• [Work order] Exactly as written, return every line of the data below apart from the pictures.

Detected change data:
* * *

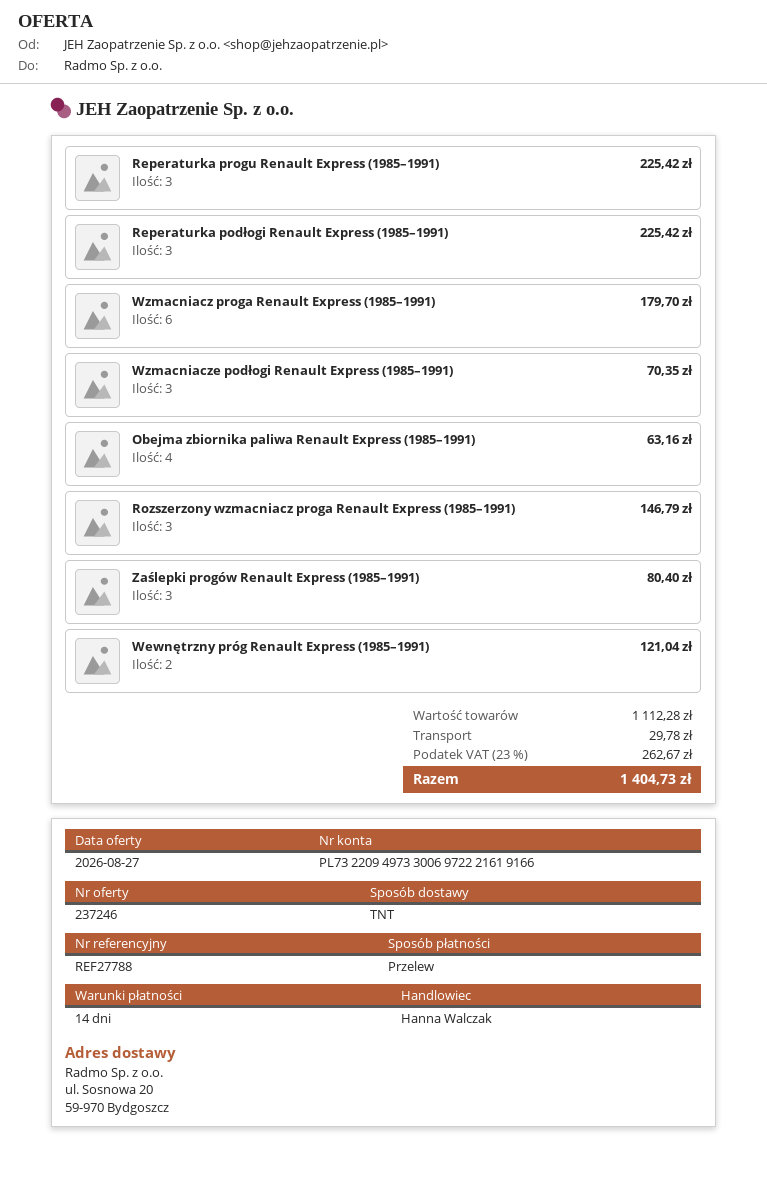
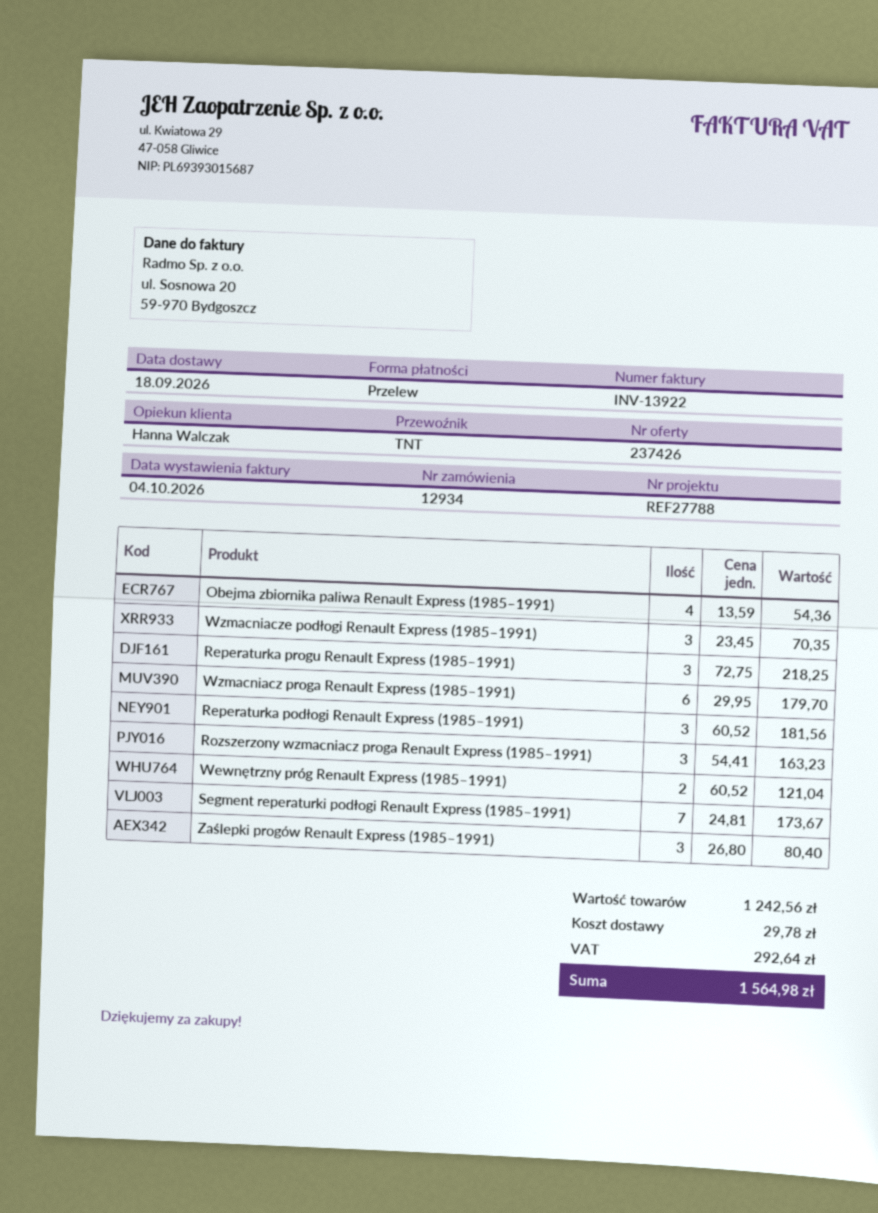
quote number: 237246 -> 237426
Reperaturka progu Renault Express (1985–1991): 3 for 225.42 -> 3 for 218.25
Reperaturka podłogi Renault Express (1985–1991): 3 for 225.42 -> 3 for 181.56
Obejma zbiornika paliwa Renault Express (1985–1991): 4 for 63.16 -> 4 for 54.36
Rozszerzony wzmacniacz proga Renault Express (1985–1991): 3 for 146.79 -> 3 for 163.23
Segment reperaturki podłogi Renault Express (1985–1991): none -> 7 for 173.67
subtotal: 1112.28 -> 1242.56
tax: 262.67 -> 292.64
total: 1404.73 -> 1564.98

* * *

• [Task result]
quote number: 237246 -> 237426
Reperaturka progu Renault Express (1985–1991): 3 for 225.42 -> 3 for 218.25
Reperaturka podłogi Renault Express (1985–1991): 3 for 225.42 -> 3 for 181.56
Obejma zbiornika paliwa Renault Express (1985–1991): 4 for 63.16 -> 4 for 54.36
Rozszerzony wzmacniacz proga Renault Express (1985–1991): 3 for 146.79 -> 3 for 163.23
Segment reperaturki podłogi Renault Express (1985–1991): none -> 7 for 173.67
subtotal: 1112.28 -> 1242.56
tax: 262.67 -> 292.64
total: 1404.73 -> 1564.98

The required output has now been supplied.